Funding. This work was financially supported by the JDRF; the Academy of Finland (AoF) Centre of Excellence in Molecular Systems Immunology and Physiology Research (SyMMyS) 2012–2017 (grant no. 250114); the AoF Personalized Medicine Program (grant no. 292482); AoF grants 294337, 292335, 319280, and 314444; the Sigrid Jusélius Foundation; the Diabetes Research Foundation (Diabetestutkimussäätiö); the Novo Nordisk Foundation Innovative Medicines Initiative 2 Joint Undertaking under grant agreement no. 115797 (INNODIA). This Joint Undertaking receives support from the Union’s Horizon 2020 research and innovation programme and EFPIA, JDRF, and The Leona M. and Harry B. Helmsley Charitable Trust. The DIABIMMUNE study was supported by the European Union Seventh Framework Programme (grant no. 202063). T.L. was supported by the AoF (311081).
Duality of Interest. No potential conflicts of interest relevant to this article were reported.
Author Contributions. H.K., S.T., and U.U. were responsible for the interpretation of the results. J.S. conducted bioinformatic analyses. H.K., J.S., S.T., and U.U. drafted the manuscript. H.K., J.S., and U.U. prepared the figures. H.K. was responsible for supervising E.K. R.d.A., E.K., and O.R. were responsible for the isoform-specific IL32 RT-PCR assay and the intracellular IL32 staining in T cells and interpretation of the results. T.L. provided expertise in scRNA-seq study design, sample and data analysis, and interpretation of the results. H.S., J.H., T.H., A.P., and V.T. were responsible for sample collection, sample storage, and further clinical information of the children. V.C. and T.O. carried out the experiments and interpreted the results of the studies in pancreatic β-cells. M.K.A. and G.F. were responsible for experiments on virus-infected pancreatic islets. R.Lu. was responsible for study design, cell fractionation, sample analysis, and data production. H.L. was responsible for computational data analysis, interpretation of the results, editing the manuscript, and supervising J.S. M.K. was responsible for the DIABIMMUNE study design, sample collection, sample storage, clinical information for the children, directing of the clinical study, interpreting the results, and editing the manuscript.
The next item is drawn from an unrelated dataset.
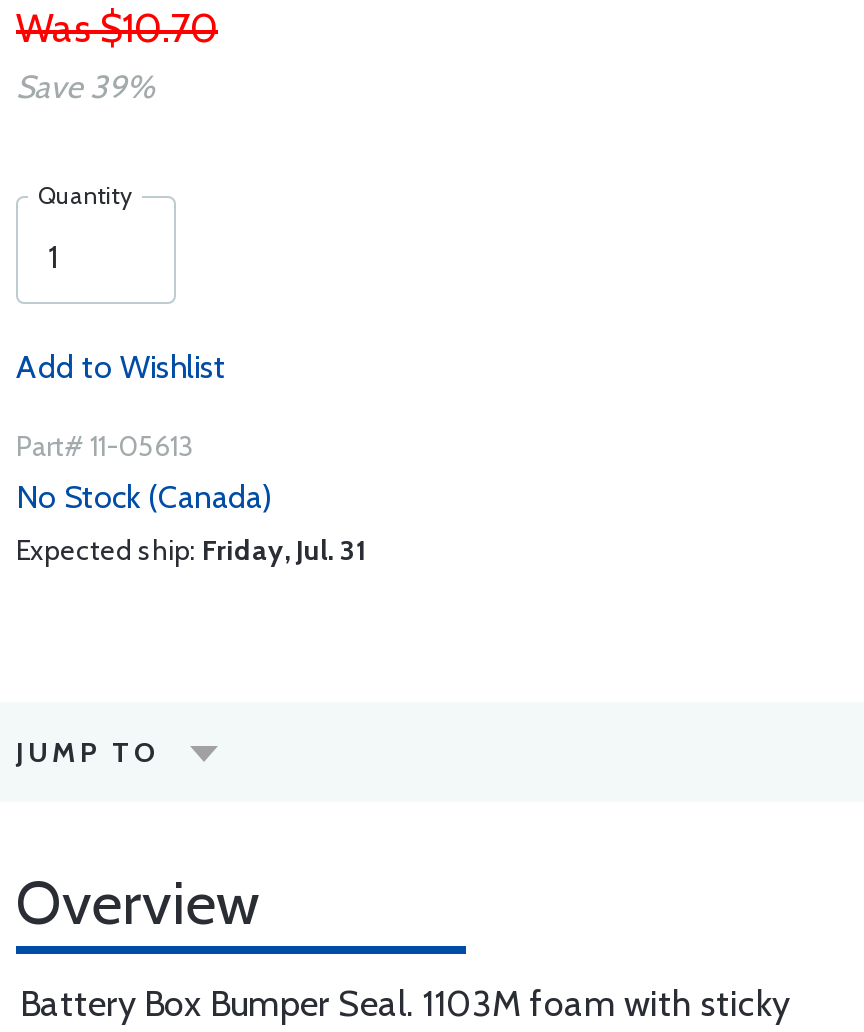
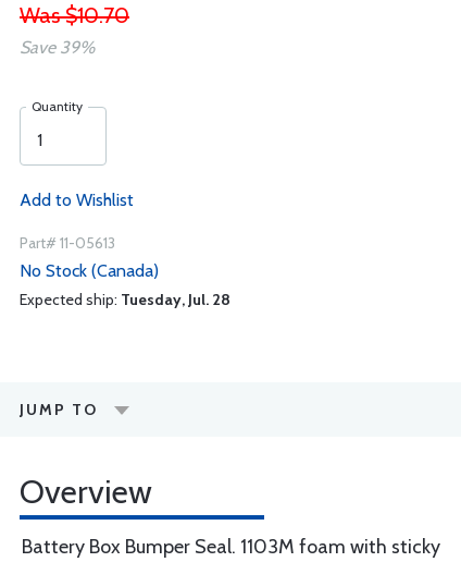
[16,532,366,568] Expected ship: Friday, Jul. 31 -> [20,290,230,309] Expected ship: Tuesday, Jul. 28

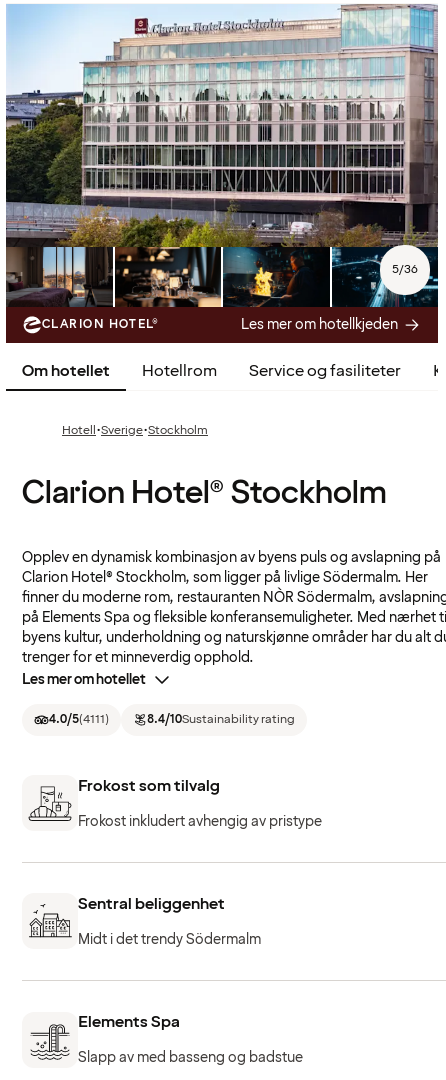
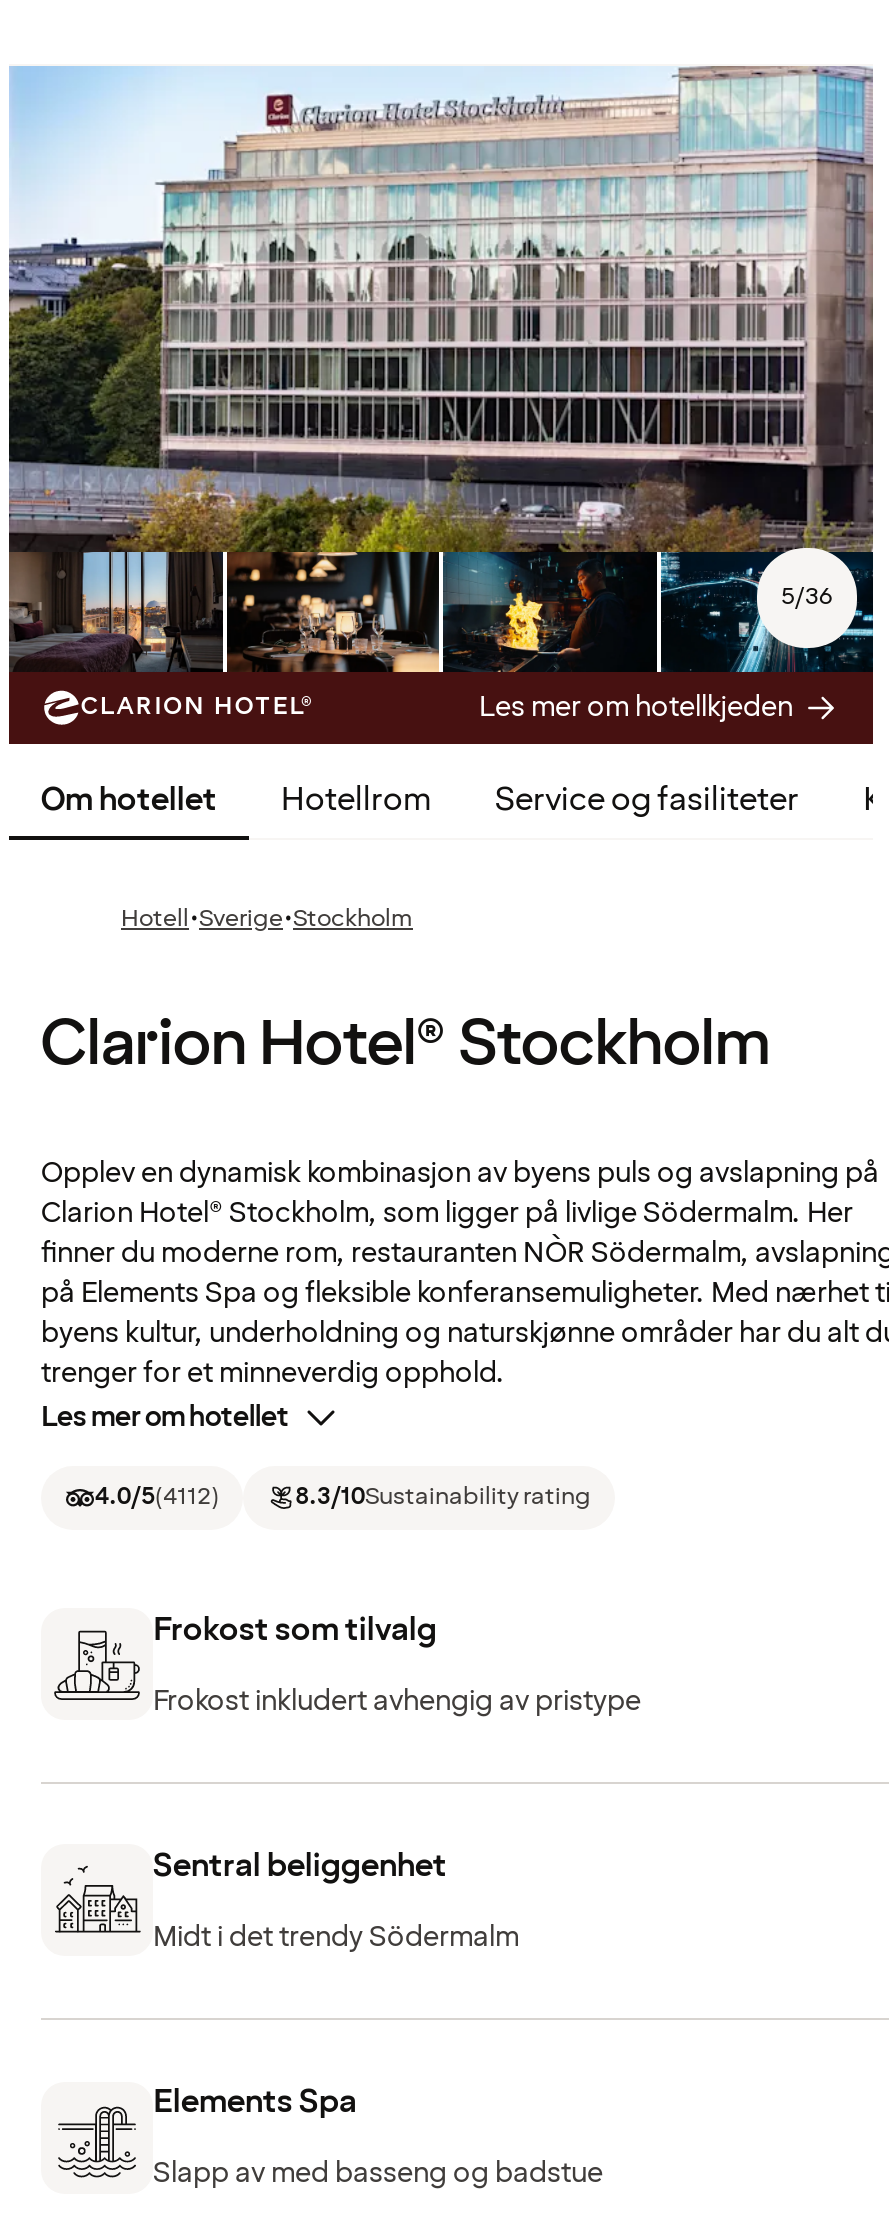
[49,712,109,728] 4.0/5(4111) -> [95,1481,219,1515] 4.0/5(4112)
[147,712,295,728] 8.4/10Sustainability rating -> [295,1481,591,1515] 8.3/10Sustainability rating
R.La. was responsible for study design, sample and data analysis, interpretation of the results, writing the manuscript, and supervision of the study. All authors contributed to the final version of the manuscript. H.L. and R.La. are the guarantors of this work and, as such, had full access to all the data in the study and take responsibility for the integrity of the data and the accuracy of the data analysis.